(Record excerpts)
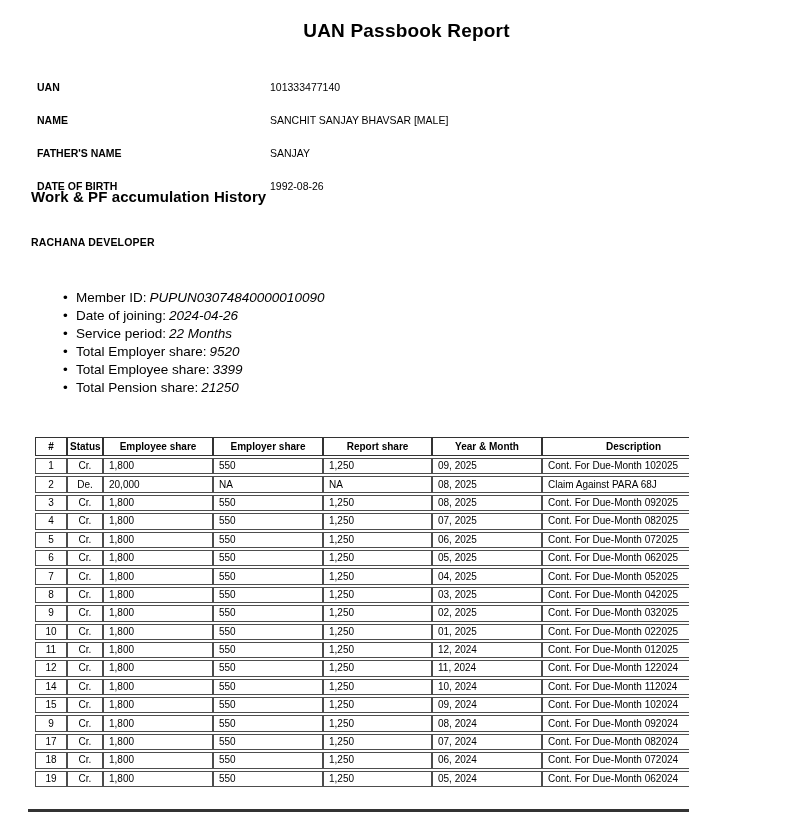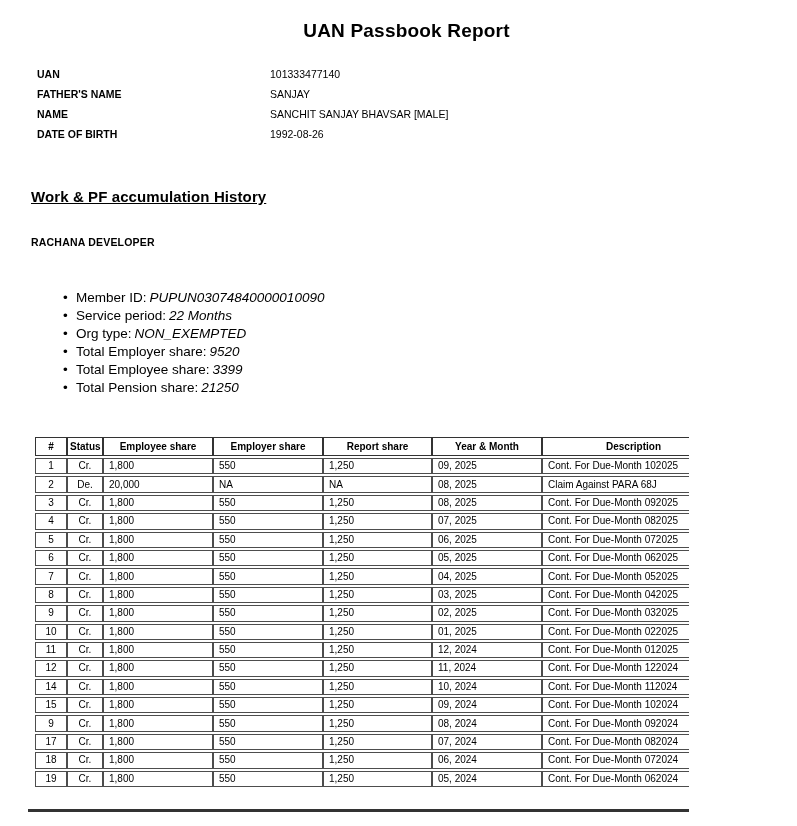"UAN 101333477140" .info-row { margin-top: none -> 13px }
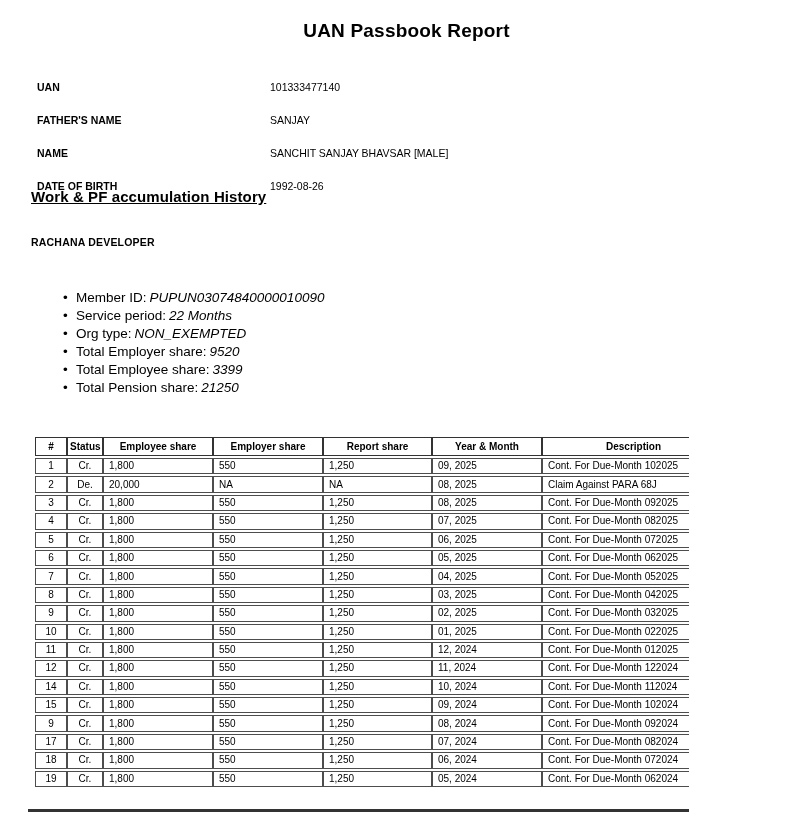"FATHER'S NAME SANJAY" div.info-row { order: before "NAME SANCHIT SANJAY BHAVSAR [MALE]" -> after "NAME SANCHIT SANJAY BHAVSAR [MALE]" }
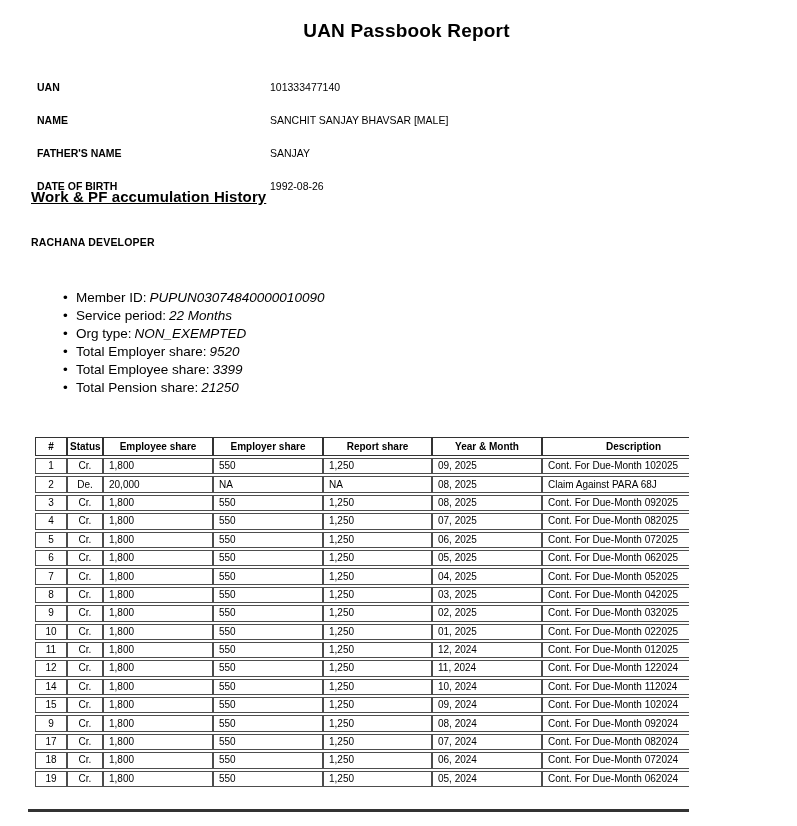"Work & PF accumulation History" .section-heading { text-decoration: underline -> none }
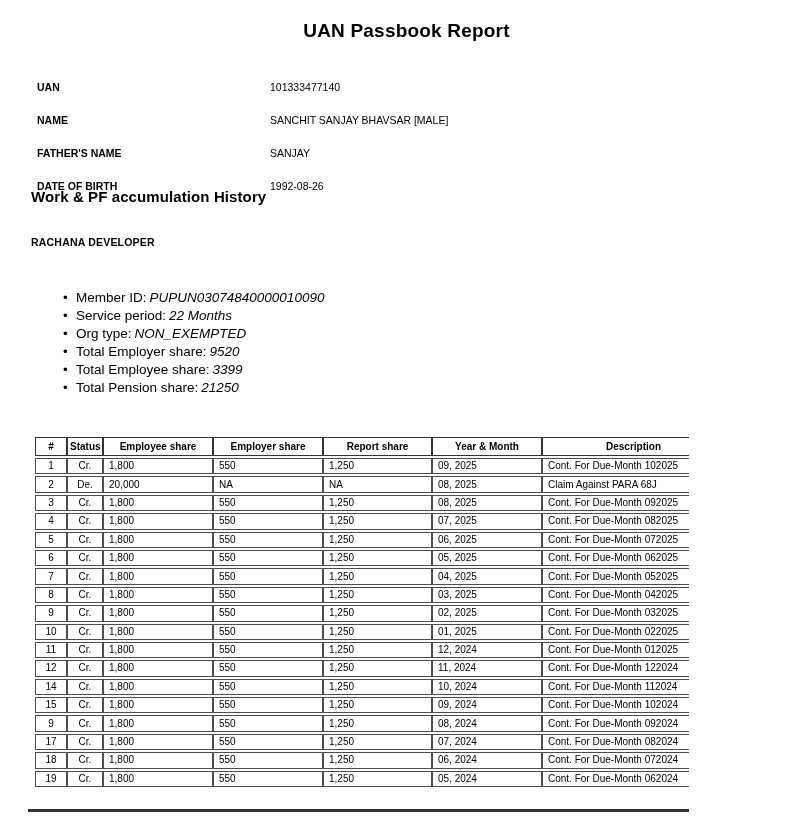"Date of joining: 2024-04-26" li.summary-item { html: none -> <li> <span>Date of joining:</span><span>2024-04-26</span> </li> }
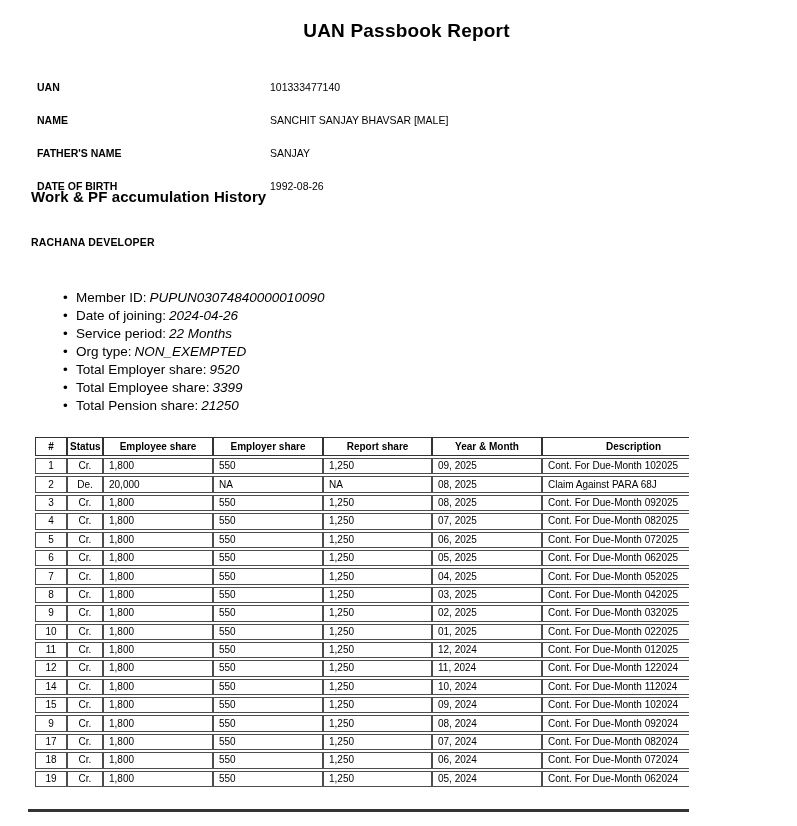"Org type: NON_EXEMPTED" li.summary-item { html: <li> <span>Org type:</span><span>NON_EXEMPTED</span> </li> -> none }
(End Record excerpts)
* _Problem statement_
Nothing in the entries above should change when they are printed again, except that the pictures are dropped.

* _Written solution_
"UAN 101333477140" .info-row { margin-top: none -> 13px }
"FATHER'S NAME SANJAY" div.info-row { order: before "NAME SANCHIT SANJAY BHAVSAR [MALE]" -> after "NAME SANCHIT SANJAY BHAVSAR [MALE]" }
"Work & PF accumulation History" .section-heading { text-decoration: underline -> none }
"Date of joining: 2024-04-26" li.summary-item { html: none -> <li> <span>Date of joining:</span><span>2024-04-26</span> </li> }
"Org type: NON_EXEMPTED" li.summary-item { html: <li> <span>Org type:</span><span>NON_EXEMPTED</span> </li> -> none }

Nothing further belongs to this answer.